INFORMATION PROVIDED:
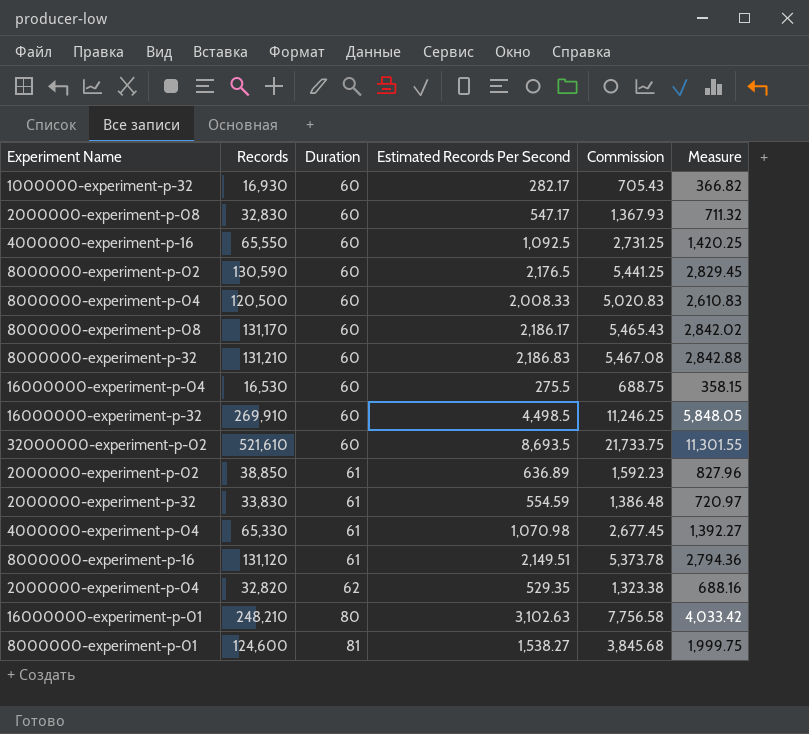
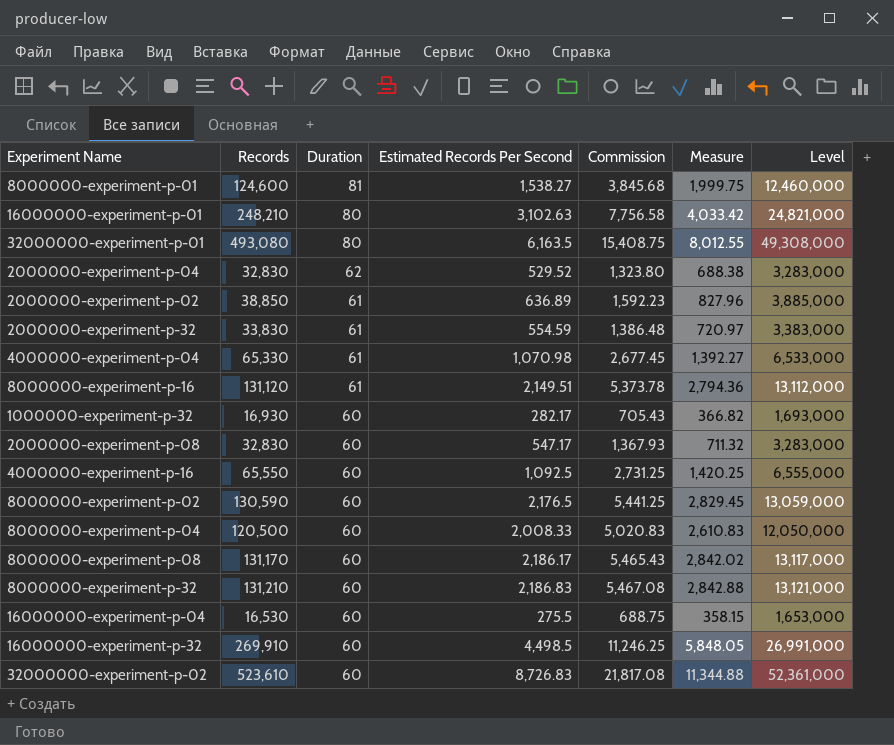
row order: Duration ascending -> Duration descending
column Level | formula: none -> [Records] * 100
row 32000000-experiment-p-01: none -> 493,080 | 80 | 6,163.5 | 15,408.75 | 8,012.55 | 49,308,000
2000000-experiment-p-04 | Records: 32,820 -> 32,830
2000000-experiment-p-04 | Estimated Records Per Second: 529.35 -> 529.52
2000000-experiment-p-04 | Commission: 1,323.38 -> 1,323.80
2000000-experiment-p-04 | Measure: 688.16 -> 688.38
32000000-experiment-p-02 | Records: 521,610 -> 523,610
32000000-experiment-p-02 | Estimated Records Per Second: 8,693.5 -> 8,726.83
32000000-experiment-p-02 | Commission: 21,733.75 -> 21,817.08
32000000-experiment-p-02 | Measure: 11,301.55 -> 11,344.88

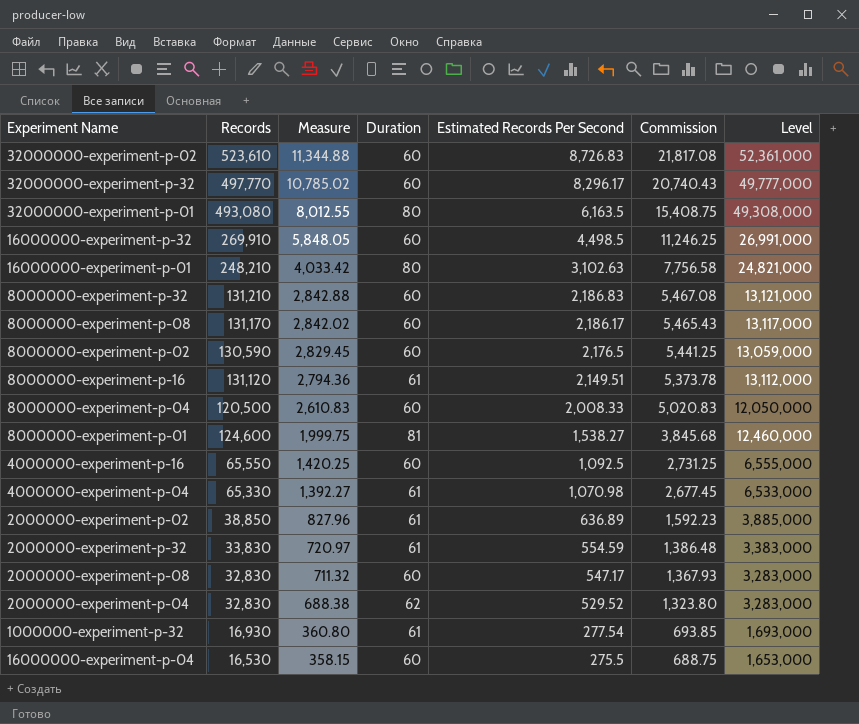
row order: Duration descending -> Measure descending
column Measure | position: 6 -> 3
row 32000000-experiment-p-32: none -> 497,770 | 10,785.02 | 60 | 8,296.17 | 20,740.43 | 49,777,000
1000000-experiment-p-32 | Measure: 366.82 -> 360.80
1000000-experiment-p-32 | Duration: 60 -> 61
1000000-experiment-p-32 | Estimated Records Per Second: 282.17 -> 277.54
1000000-experiment-p-32 | Commission: 705.43 -> 693.85

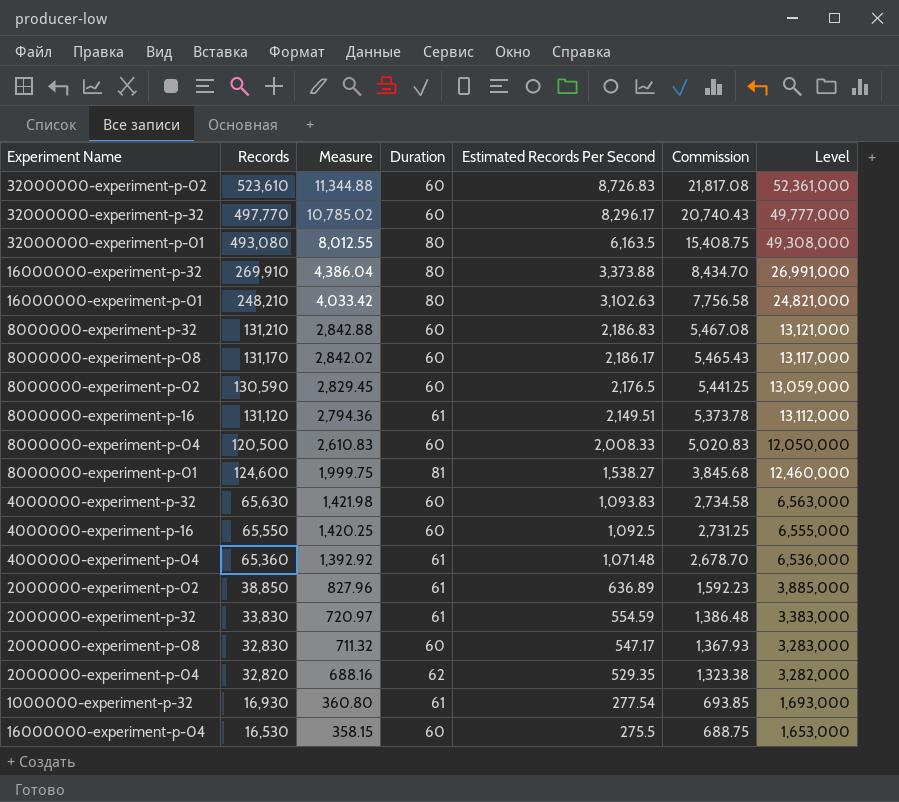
16000000-experiment-p-32 | Measure: 5,848.05 -> 4,386.04
16000000-experiment-p-32 | Duration: 60 -> 80
16000000-experiment-p-32 | Estimated Records Per Second: 4,498.5 -> 3,373.88
16000000-experiment-p-32 | Commission: 11,246.25 -> 8,434.70
row 4000000-experiment-p-32: none -> 65,630 | 1,421.98 | 60 | 1,093.83 | 2,734.58 | 6,563,000
4000000-experiment-p-04 | Records: 65,330 -> 65,360
4000000-experiment-p-04 | Measure: 1,392.27 -> 1,392.92
4000000-experiment-p-04 | Estimated Records Per Second: 1,070.98 -> 1,071.48
4000000-experiment-p-04 | Commission: 2,677.45 -> 2,678.70
4000000-experiment-p-04 | Level: 6,533,000 -> 6,536,000
2000000-experiment-p-04 | Records: 32,830 -> 32,820
2000000-experiment-p-04 | Measure: 688.38 -> 688.16
2000000-experiment-p-04 | Estimated Records Per Second: 529.52 -> 529.35
2000000-experiment-p-04 | Commission: 1,323.80 -> 1,323.38
2000000-experiment-p-04 | Level: 3,283,000 -> 3,282,000

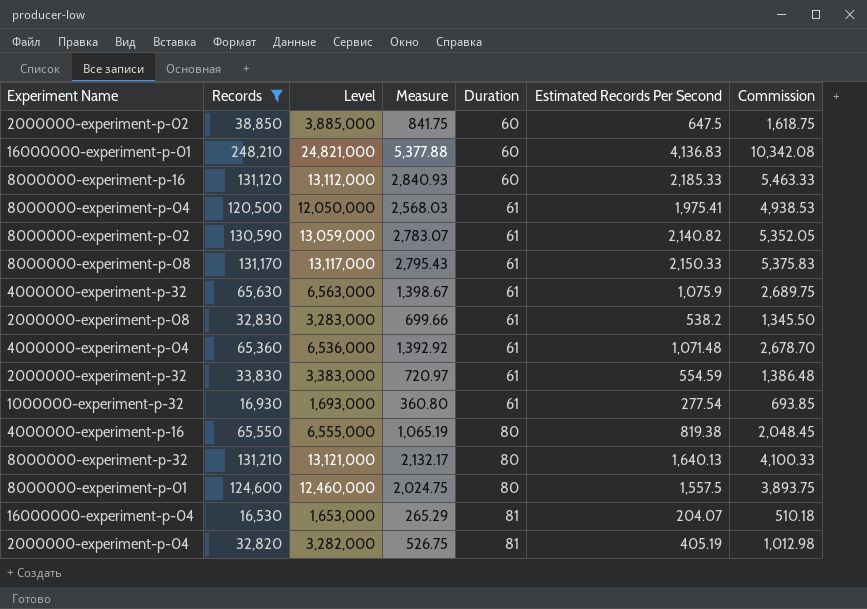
filter: none -> Records <= 248,210
row order: Measure descending -> Duration ascending
column Level | position: 7 -> 3
2000000-experiment-p-02 | Measure: 827.96 -> 841.75
2000000-experiment-p-02 | Duration: 61 -> 60
2000000-experiment-p-02 | Estimated Records Per Second: 636.89 -> 647.5
2000000-experiment-p-02 | Commission: 1,592.23 -> 1,618.75
16000000-experiment-p-01 | Measure: 4,033.42 -> 5,377.88
16000000-experiment-p-01 | Duration: 80 -> 60
16000000-experiment-p-01 | Estimated Records Per Second: 3,102.63 -> 4,136.83
16000000-experiment-p-01 | Commission: 7,756.58 -> 10,342.08
8000000-experiment-p-16 | Measure: 2,794.36 -> 2,840.93
8000000-experiment-p-16 | Duration: 61 -> 60
8000000-experiment-p-16 | Estimated Records Per Second: 2,149.51 -> 2,185.33
8000000-experiment-p-16 | Commission: 5,373.78 -> 5,463.33
8000000-experiment-p-04 | Measure: 2,610.83 -> 2,568.03
8000000-experiment-p-04 | Duration: 60 -> 61
8000000-experiment-p-04 | Estimated Records Per Second: 2,008.33 -> 1,975.41
8000000-experiment-p-04 | Commission: 5,020.83 -> 4,938.53
8000000-experiment-p-02 | Measure: 2,829.45 -> 2,783.07
8000000-experiment-p-02 | Duration: 60 -> 61
8000000-experiment-p-02 | Estimated Records Per Second: 2,176.5 -> 2,140.82
8000000-experiment-p-02 | Commission: 5,441.25 -> 5,352.05
8000000-experiment-p-08 | Measure: 2,842.02 -> 2,795.43
8000000-experiment-p-08 | Duration: 60 -> 61
8000000-experiment-p-08 | Estimated Records Per Second: 2,186.17 -> 2,150.33
8000000-experiment-p-08 | Commission: 5,465.43 -> 5,375.83
4000000-experiment-p-32 | Measure: 1,421.98 -> 1,398.67
4000000-experiment-p-32 | Duration: 60 -> 61
4000000-experiment-p-32 | Estimated Records Per Second: 1,093.83 -> 1,075.9
4000000-experiment-p-32 | Commission: 2,734.58 -> 2,689.75
2000000-experiment-p-08 | Measure: 711.32 -> 699.66
2000000-experiment-p-08 | Duration: 60 -> 61
2000000-experiment-p-08 | Estimated Records Per Second: 547.17 -> 538.2
2000000-experiment-p-08 | Commission: 1,367.93 -> 1,345.50
4000000-experiment-p-16 | Measure: 1,420.25 -> 1,065.19
4000000-experiment-p-16 | Duration: 60 -> 80
4000000-experiment-p-16 | Estimated Records Per Second: 1,092.5 -> 819.38
4000000-experiment-p-16 | Commission: 2,731.25 -> 2,048.45
8000000-experiment-p-32 | Measure: 2,842.88 -> 2,132.17
8000000-experiment-p-32 | Duration: 60 -> 80
8000000-experiment-p-32 | Estimated Records Per Second: 2,186.83 -> 1,640.13
8000000-experiment-p-32 | Commission: 5,467.08 -> 4,100.33
8000000-experiment-p-01 | Measure: 1,999.75 -> 2,024.75
8000000-experiment-p-01 | Duration: 81 -> 80
8000000-experiment-p-01 | Estimated Records Per Second: 1,538.27 -> 1,557.5
8000000-experiment-p-01 | Commission: 3,845.68 -> 3,893.75
16000000-experiment-p-04 | Measure: 358.15 -> 265.29
16000000-experiment-p-04 | Duration: 60 -> 81
16000000-experiment-p-04 | Estimated Records Per Second: 275.5 -> 204.07
16000000-experiment-p-04 | Commission: 688.75 -> 510.18
2000000-experiment-p-04 | Measure: 688.16 -> 526.75
2000000-experiment-p-04 | Duration: 62 -> 81
2000000-experiment-p-04 | Estimated Records Per Second: 529.35 -> 405.19
2000000-experiment-p-04 | Commission: 1,323.38 -> 1,012.98

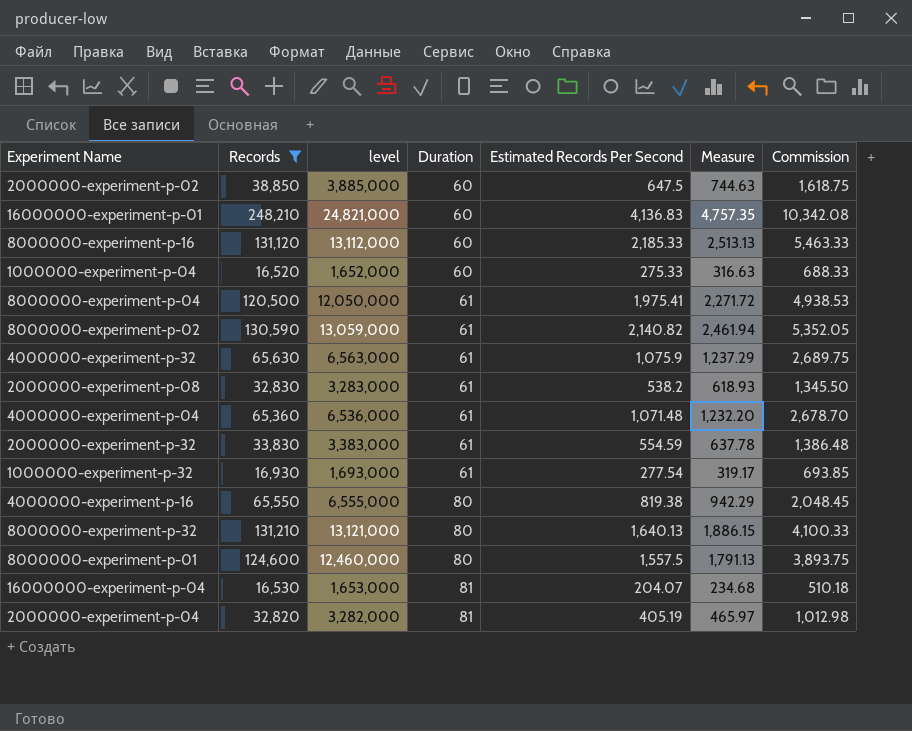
column name: Level -> level
column Measure | formula: [Estimated Records Per Second] * 1.3 -> [Estimated Records Per Second] * 1.15
column Measure | position: 4 -> 6
row 8000000-experiment-p-08: 131,170 | 13,117,000 | 2,795.43 | 61 | 2,150.33 | 5,375.83 -> none
row 1000000-experiment-p-04: none -> 16,520 | 1,652,000 | 60 | 275.33 | 316.63 | 688.33

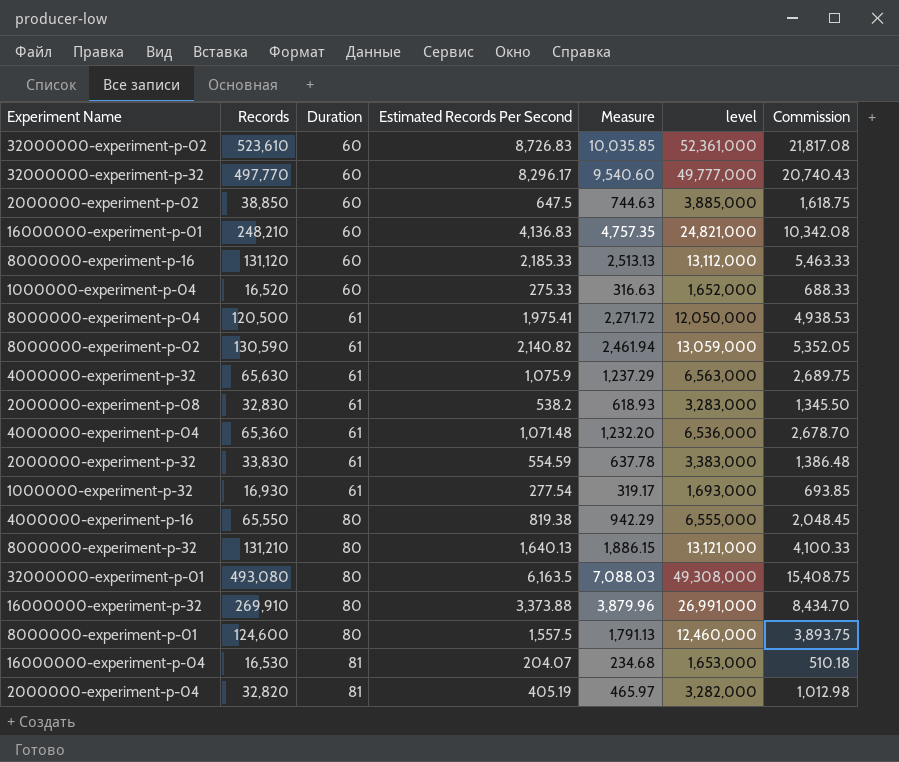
filter: Records <= 248,210 -> none
column level | position: 3 -> 6

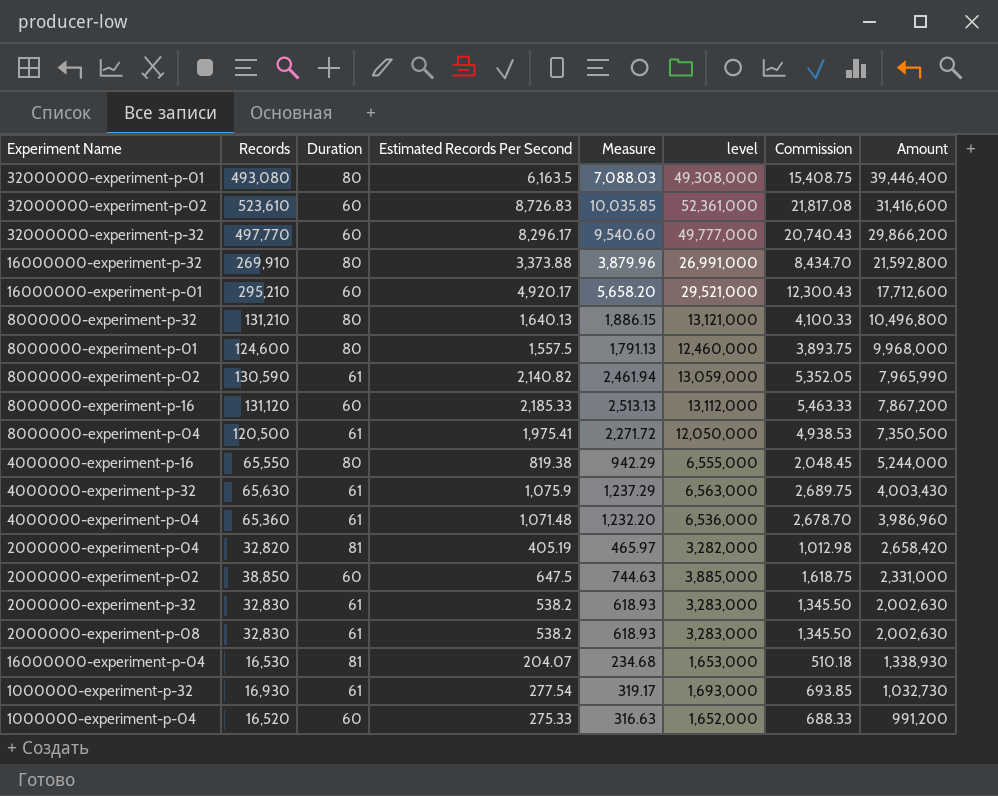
row order: Duration ascending -> Amount descending
column Amount | formula: none -> [Records] * [Duration]
16000000-experiment-p-01 | Records: 248,210 -> 295,210
16000000-experiment-p-01 | Estimated Records Per Second: 4,136.83 -> 4,920.17
16000000-experiment-p-01 | Measure: 4,757.35 -> 5,658.20
16000000-experiment-p-01 | level: 24,821,000 -> 29,521,000
16000000-experiment-p-01 | Commission: 10,342.08 -> 12,300.43
2000000-experiment-p-32 | Records: 33,830 -> 32,830
2000000-experiment-p-32 | Estimated Records Per Second: 554.59 -> 538.2
2000000-experiment-p-32 | Measure: 637.78 -> 618.93
2000000-experiment-p-32 | level: 3,383,000 -> 3,283,000
2000000-experiment-p-32 | Commission: 1,386.48 -> 1,345.50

TASK GOAL: All of the material above should be written out exactly as given, minus any images.

EXERCISE ANSWER:
row order: Duration ascending -> Duration descending
column Level | formula: none -> [Records] * 100
row 32000000-experiment-p-01: none -> 493,080 | 80 | 6,163.5 | 15,408.75 | 8,012.55 | 49,308,000
2000000-experiment-p-04 | Records: 32,820 -> 32,830
2000000-experiment-p-04 | Estimated Records Per Second: 529.35 -> 529.52
2000000-experiment-p-04 | Commission: 1,323.38 -> 1,323.80
2000000-experiment-p-04 | Measure: 688.16 -> 688.38
32000000-experiment-p-02 | Records: 521,610 -> 523,610
32000000-experiment-p-02 | Estimated Records Per Second: 8,693.5 -> 8,726.83
32000000-experiment-p-02 | Commission: 21,733.75 -> 21,817.08
32000000-experiment-p-02 | Measure: 11,301.55 -> 11,344.88

row order: Duration descending -> Measure descending
column Measure | position: 6 -> 3
row 32000000-experiment-p-32: none -> 497,770 | 10,785.02 | 60 | 8,296.17 | 20,740.43 | 49,777,000
1000000-experiment-p-32 | Measure: 366.82 -> 360.80
1000000-experiment-p-32 | Duration: 60 -> 61
1000000-experiment-p-32 | Estimated Records Per Second: 282.17 -> 277.54
1000000-experiment-p-32 | Commission: 705.43 -> 693.85

16000000-experiment-p-32 | Measure: 5,848.05 -> 4,386.04
16000000-experiment-p-32 | Duration: 60 -> 80
16000000-experiment-p-32 | Estimated Records Per Second: 4,498.5 -> 3,373.88
16000000-experiment-p-32 | Commission: 11,246.25 -> 8,434.70
row 4000000-experiment-p-32: none -> 65,630 | 1,421.98 | 60 | 1,093.83 | 2,734.58 | 6,563,000
4000000-experiment-p-04 | Records: 65,330 -> 65,360
4000000-experiment-p-04 | Measure: 1,392.27 -> 1,392.92
4000000-experiment-p-04 | Estimated Records Per Second: 1,070.98 -> 1,071.48
4000000-experiment-p-04 | Commission: 2,677.45 -> 2,678.70
4000000-experiment-p-04 | Level: 6,533,000 -> 6,536,000
2000000-experiment-p-04 | Records: 32,830 -> 32,820
2000000-experiment-p-04 | Measure: 688.38 -> 688.16
2000000-experiment-p-04 | Estimated Records Per Second: 529.52 -> 529.35
2000000-experiment-p-04 | Commission: 1,323.80 -> 1,323.38
2000000-experiment-p-04 | Level: 3,283,000 -> 3,282,000

filter: none -> Records <= 248,210
row order: Measure descending -> Duration ascending
column Level | position: 7 -> 3
2000000-experiment-p-02 | Measure: 827.96 -> 841.75
2000000-experiment-p-02 | Duration: 61 -> 60
2000000-experiment-p-02 | Estimated Records Per Second: 636.89 -> 647.5
2000000-experiment-p-02 | Commission: 1,592.23 -> 1,618.75
16000000-experiment-p-01 | Measure: 4,033.42 -> 5,377.88
16000000-experiment-p-01 | Duration: 80 -> 60
16000000-experiment-p-01 | Estimated Records Per Second: 3,102.63 -> 4,136.83
16000000-experiment-p-01 | Commission: 7,756.58 -> 10,342.08
8000000-experiment-p-16 | Measure: 2,794.36 -> 2,840.93
8000000-experiment-p-16 | Duration: 61 -> 60
8000000-experiment-p-16 | Estimated Records Per Second: 2,149.51 -> 2,185.33
8000000-experiment-p-16 | Commission: 5,373.78 -> 5,463.33
8000000-experiment-p-04 | Measure: 2,610.83 -> 2,568.03
8000000-experiment-p-04 | Duration: 60 -> 61
8000000-experiment-p-04 | Estimated Records Per Second: 2,008.33 -> 1,975.41
8000000-experiment-p-04 | Commission: 5,020.83 -> 4,938.53
8000000-experiment-p-02 | Measure: 2,829.45 -> 2,783.07
8000000-experiment-p-02 | Duration: 60 -> 61
8000000-experiment-p-02 | Estimated Records Per Second: 2,176.5 -> 2,140.82
8000000-experiment-p-02 | Commission: 5,441.25 -> 5,352.05
8000000-experiment-p-08 | Measure: 2,842.02 -> 2,795.43
8000000-experiment-p-08 | Duration: 60 -> 61
8000000-experiment-p-08 | Estimated Records Per Second: 2,186.17 -> 2,150.33
8000000-experiment-p-08 | Commission: 5,465.43 -> 5,375.83
4000000-experiment-p-32 | Measure: 1,421.98 -> 1,398.67
4000000-experiment-p-32 | Duration: 60 -> 61
4000000-experiment-p-32 | Estimated Records Per Second: 1,093.83 -> 1,075.9
4000000-experiment-p-32 | Commission: 2,734.58 -> 2,689.75
2000000-experiment-p-08 | Measure: 711.32 -> 699.66
2000000-experiment-p-08 | Duration: 60 -> 61
2000000-experiment-p-08 | Estimated Records Per Second: 547.17 -> 538.2
2000000-experiment-p-08 | Commission: 1,367.93 -> 1,345.50
4000000-experiment-p-16 | Measure: 1,420.25 -> 1,065.19
4000000-experiment-p-16 | Duration: 60 -> 80
4000000-experiment-p-16 | Estimated Records Per Second: 1,092.5 -> 819.38
4000000-experiment-p-16 | Commission: 2,731.25 -> 2,048.45
8000000-experiment-p-32 | Measure: 2,842.88 -> 2,132.17
8000000-experiment-p-32 | Duration: 60 -> 80
8000000-experiment-p-32 | Estimated Records Per Second: 2,186.83 -> 1,640.13
8000000-experiment-p-32 | Commission: 5,467.08 -> 4,100.33
8000000-experiment-p-01 | Measure: 1,999.75 -> 2,024.75
8000000-experiment-p-01 | Duration: 81 -> 80
8000000-experiment-p-01 | Estimated Records Per Second: 1,538.27 -> 1,557.5
8000000-experiment-p-01 | Commission: 3,845.68 -> 3,893.75
16000000-experiment-p-04 | Measure: 358.15 -> 265.29
16000000-experiment-p-04 | Duration: 60 -> 81
16000000-experiment-p-04 | Estimated Records Per Second: 275.5 -> 204.07
16000000-experiment-p-04 | Commission: 688.75 -> 510.18
2000000-experiment-p-04 | Measure: 688.16 -> 526.75
2000000-experiment-p-04 | Duration: 62 -> 81
2000000-experiment-p-04 | Estimated Records Per Second: 529.35 -> 405.19
2000000-experiment-p-04 | Commission: 1,323.38 -> 1,012.98

column name: Level -> level
column Measure | formula: [Estimated Records Per Second] * 1.3 -> [Estimated Records Per Second] * 1.15
column Measure | position: 4 -> 6
row 8000000-experiment-p-08: 131,170 | 13,117,000 | 2,795.43 | 61 | 2,150.33 | 5,375.83 -> none
row 1000000-experiment-p-04: none -> 16,520 | 1,652,000 | 60 | 275.33 | 316.63 | 688.33

filter: Records <= 248,210 -> none
column level | position: 3 -> 6

row order: Duration ascending -> Amount descending
column Amount | formula: none -> [Records] * [Duration]
16000000-experiment-p-01 | Records: 248,210 -> 295,210
16000000-experiment-p-01 | Estimated Records Per Second: 4,136.83 -> 4,920.17
16000000-experiment-p-01 | Measure: 4,757.35 -> 5,658.20
16000000-experiment-p-01 | level: 24,821,000 -> 29,521,000
16000000-experiment-p-01 | Commission: 10,342.08 -> 12,300.43
2000000-experiment-p-32 | Records: 33,830 -> 32,830
2000000-experiment-p-32 | Estimated Records Per Second: 554.59 -> 538.2
2000000-experiment-p-32 | Measure: 637.78 -> 618.93
2000000-experiment-p-32 | level: 3,383,000 -> 3,283,000
2000000-experiment-p-32 | Commission: 1,386.48 -> 1,345.50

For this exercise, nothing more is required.